# Rotary phase converter



## BenO (Aug 26, 2012)

Well, with a lot of help form a friend I checked out my vintage Index model 55 mill with a 3hp three phase motor as an idler. He explained a "cheap&dirty" way to hook it up just to see if the motors worked. Used the old pull rope trick, mind you this was just to get an idea of the condition of the machine.
All the switches and drives worked as they should. The mill has a Hi and low speed 1hp head with a smaller motor to drive the table

I'm ready to build a 3hp rotary phase converter and saw a company on line called WNY Phase Converter Supply. Any one have any feed back about these folks?

Ben


----------



## Old Iron (Aug 26, 2012)

They used to have a kit with every thing except the box, motor and wire. I think it was at a fair price.

Paul


----------



## DaveD (Aug 27, 2012)

I bought one of their better boxes ( might have been their gold level?) to make a 10hp RPC. Both the start and run, particularly the start, capacitors were totally inadequate. Wouldn't even start the 10 HP idler. Emails went unanswered.
During my investigation i found all the components in the box were marginal for my horsepower size.

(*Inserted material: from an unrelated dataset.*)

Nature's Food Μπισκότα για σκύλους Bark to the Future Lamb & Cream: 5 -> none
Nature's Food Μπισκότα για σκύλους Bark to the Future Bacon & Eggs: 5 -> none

There is a very good forum over on that 'professional' site everyone seems to dislike. With its help and a bunch of capacitors, and a few resistors, from eBay I now have a very good, reliable, balanced setup.

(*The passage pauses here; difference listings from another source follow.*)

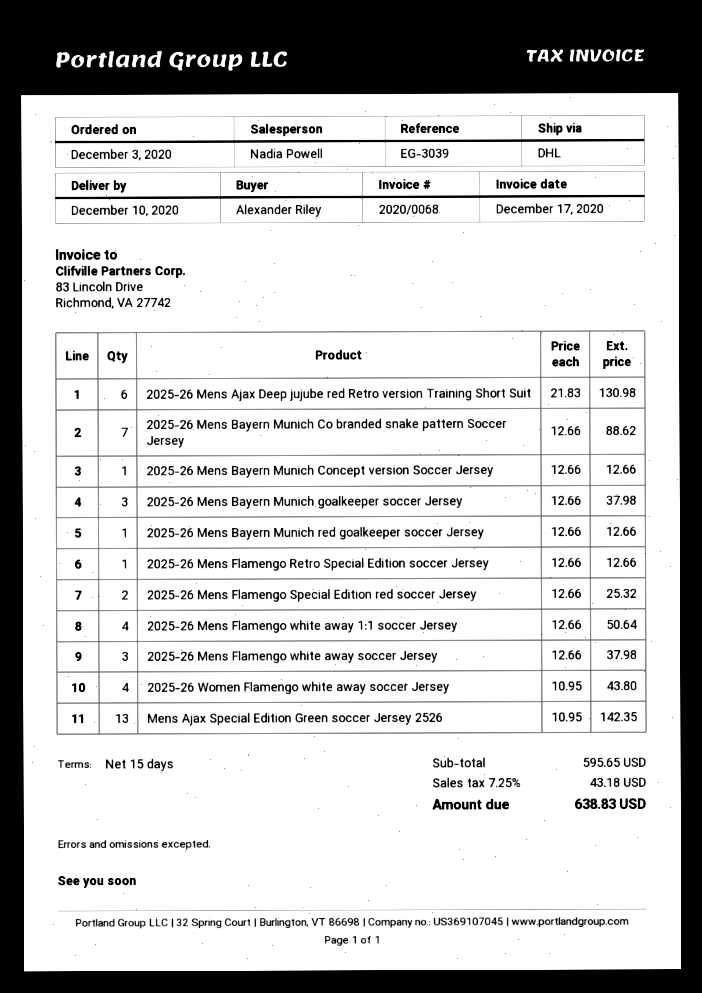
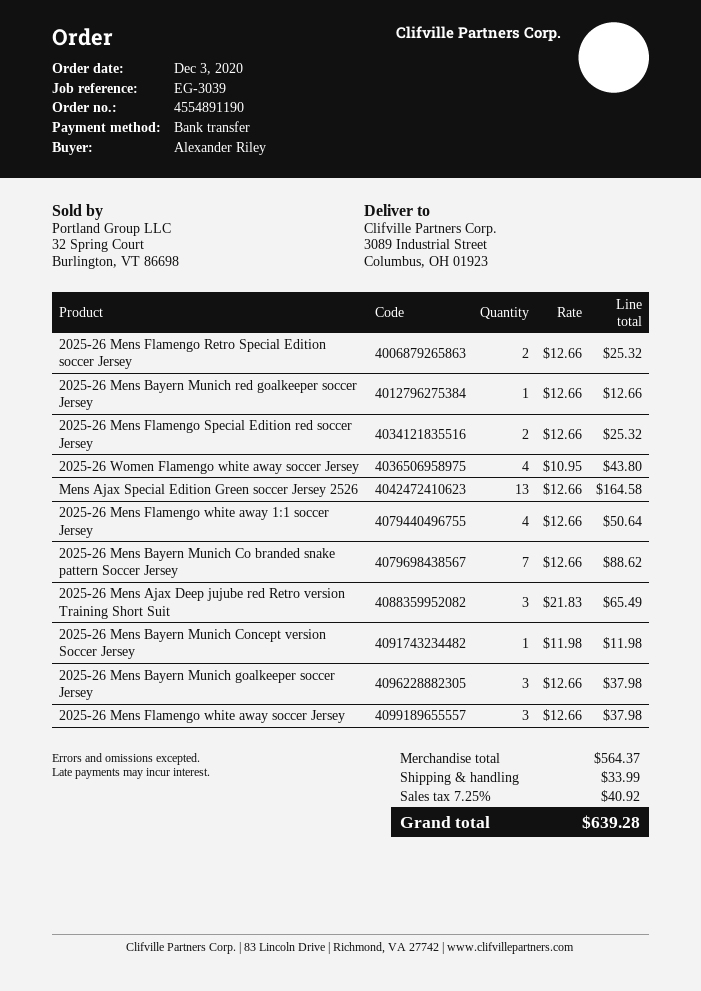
2025-26 Mens Ajax Deep jujube red Retro version Training Short Suit: 6 x 21.83 = 130.98 -> 3 x 21.83 = 65.49
2025-26 Mens Bayern Munich Concept version Soccer Jersey: 1 x 12.66 = 12.66 -> 1 x 11.98 = 11.98
2025-26 Mens Flamengo Retro Special Edition soccer Jersey: 1 x 12.66 = 12.66 -> 2 x 12.66 = 25.32
Mens Ajax Special Edition Green soccer Jersey 2526: 13 x 10.95 = 142.35 -> 13 x 12.66 = 164.58
subtotal: 595.65 -> 564.37
shipping: none -> 33.99
tax: 7.25% = 43.18 -> 7.25% = 40.92
total: 638.83 -> 639.28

I'd consider making my own but scrounging all the parts/pieces can be time consuming.


----------



## Ken_Shea (Aug 27, 2012)

Here is a link to what looks to be a very nice build of an auto start converter.
Looks like one would need to be pretty electrical savvy to build though

My converter is in a separate room and while it is no big deal to go in there and start it up I always wish it wasn't necessary, when it was purchased there was a remote control starter option that I should have gotten.

http://www.metalwebnews.com/howto/phase-converter/phase-converter.html


----------



## davidh (Aug 27, 2012)

i have a home made capacator/motor phase converter, i need to push the start button for the three phase motor to run and it starts to growl. then i momentarily press a car starter type button and the capacators kick in to get the three phase motor running.  of course this happens in just about 2 seconds and has served me well for nearly 20 years, and i have my 3 hp lathe and full size bridgeport hooked to it.  i have never tried to run both motors at the same time as its only me in the shop.  for my pullmax i just bought a electronic converter that is speed controlled too, that works great and was around $150 for a 2 hp unit. . . .  the rotarary converter is quite bothersome because of the constant whine of the motor.  and im in a 8 by 28 fot shop so its twice as loud. . .


----------